- _EXERCISE PROMPT_
Find the lines below that contain the string "sizing". Copy each one.
*** DATA SUPPLIED Section Begins ***
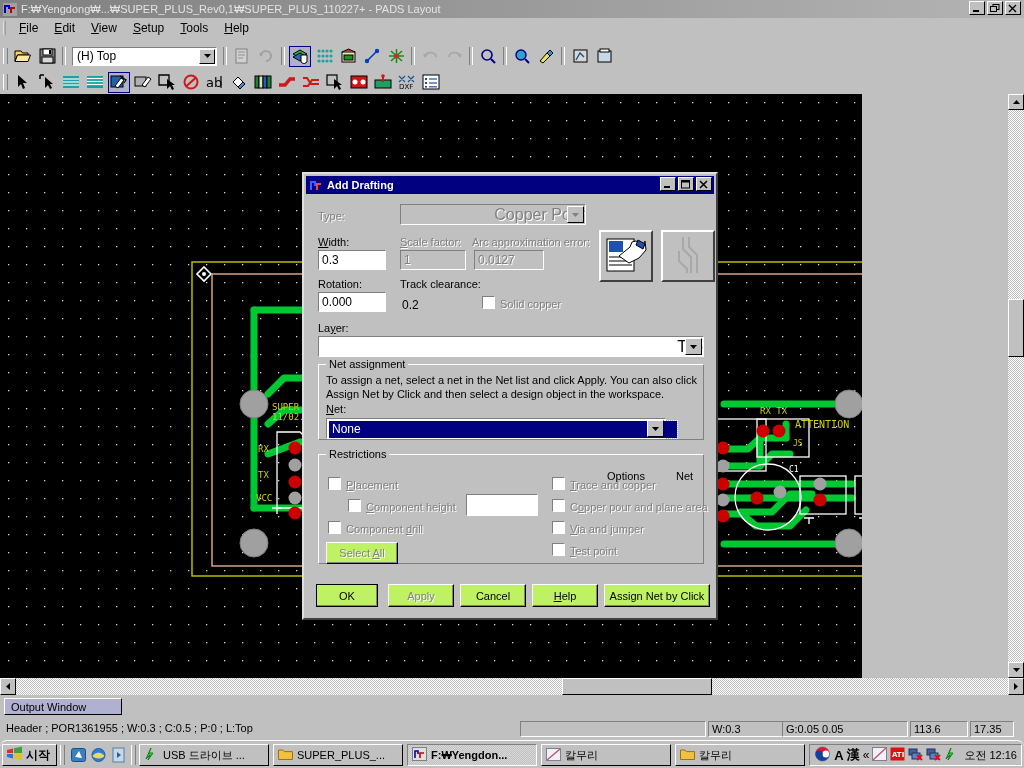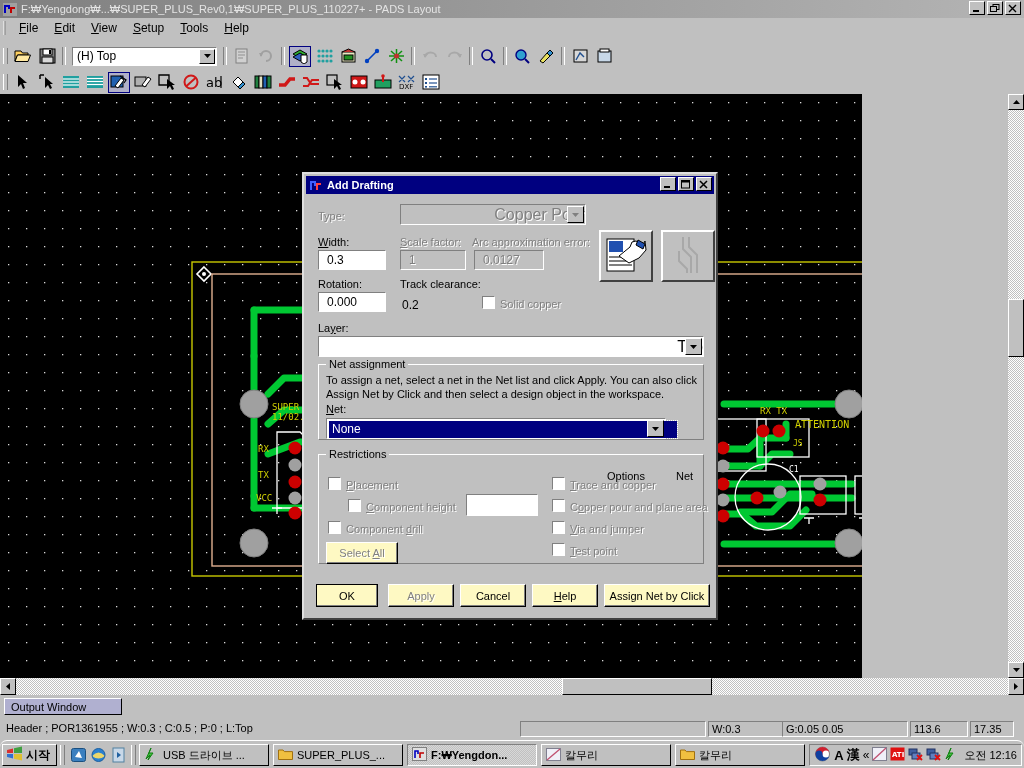--- a/index.html
+++ b/index.html
@@ -227,21 +227,21 @@
     border-right: 1px solid #000000; border-bottom: 1px solid #000000;
     box-sizing: border-box; position: relative;
   }
 
   .lbl { position: absolute; font-size: 11px; color: #000000; white-space: nowrap; }
   .lbl.dis { color: #808080; text-shadow: 1px 1px 0 #ffffff; }
   .txtbox {
     position: absolute; background: #ffffff; box-sizing: border-box;
     border-top: 1px solid #808080; border-left: 1px solid #808080;
     border-right: 1px solid #ffffff; border-bottom: 1px solid #ffffff;
-    font-size: 12px; color: #000; padding-left: 8px; line-height: 18px;
+    font-size: 12px; color: #000; padding-left: 3px; line-height: 18px;
     height: 20px;
   }
   .txtbox.dis { background: #c0c0c0; color: #808080; text-shadow: 1px 1px 0 #ffffff; }
   .combo {
     position: absolute; background: #ffffff; box-sizing: border-box;
     border-top: 1px solid #808080; border-left: 1px solid #808080;
     border-right: 1px solid #ffffff; border-bottom: 1px solid #ffffff;
     height: 21px;
   }
   .combo .val { padding-left: 4px; font-size: 16px; line-height: 19px; color: #000; text-align: right; }
@@ -286,21 +286,21 @@
   }
 
   .chk {
     position: absolute; width: 13px; height: 13px; background: #ffffff;
     box-sizing: border-box;
     border-top: 1px solid #808080; border-left: 1px solid #808080;
     border-right: 1px solid #ffffff; border-bottom: 1px solid #ffffff;
   }
 
   .dbutton {
-    position: absolute; height: 23px; background: #fef9c3; box-sizing: border-box;
+    position: absolute; height: 23px; background: #bef264; box-sizing: border-box;
     border-top: 1px solid #ffffff; border-left: 1px solid #ffffff;
     border-right: 1px solid #000000; border-bottom: 1px solid #000000;
     font-size: 11px; color: #000;
     display: flex; align-items: center; justify-content: center;
   }
   .dbutton .inner {
     position: absolute; left: 0px; top: 0px; right: 0px; bottom: 0px;
     border-top: 0; border-left: 0;
     border-right: 1px solid #808080; border-bottom: 1px solid #808080;
     pointer-events: none; box-sizing: border-box;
*** DATA SUPPLIED Section Ends ***
- _EXPECTED ANSWER_
     box-sizing: border-box; position: relative;
     position: absolute; background: #ffffff; box-sizing: border-box;
     position: absolute; background: #ffffff; box-sizing: border-box;
     box-sizing: border-box;
-    position: absolute; height: 23px; background: #fef9c3; box-sizing: border-box;
+    position: absolute; height: 23px; background: #bef264; box-sizing: border-box;
     pointer-events: none; box-sizing: border-box;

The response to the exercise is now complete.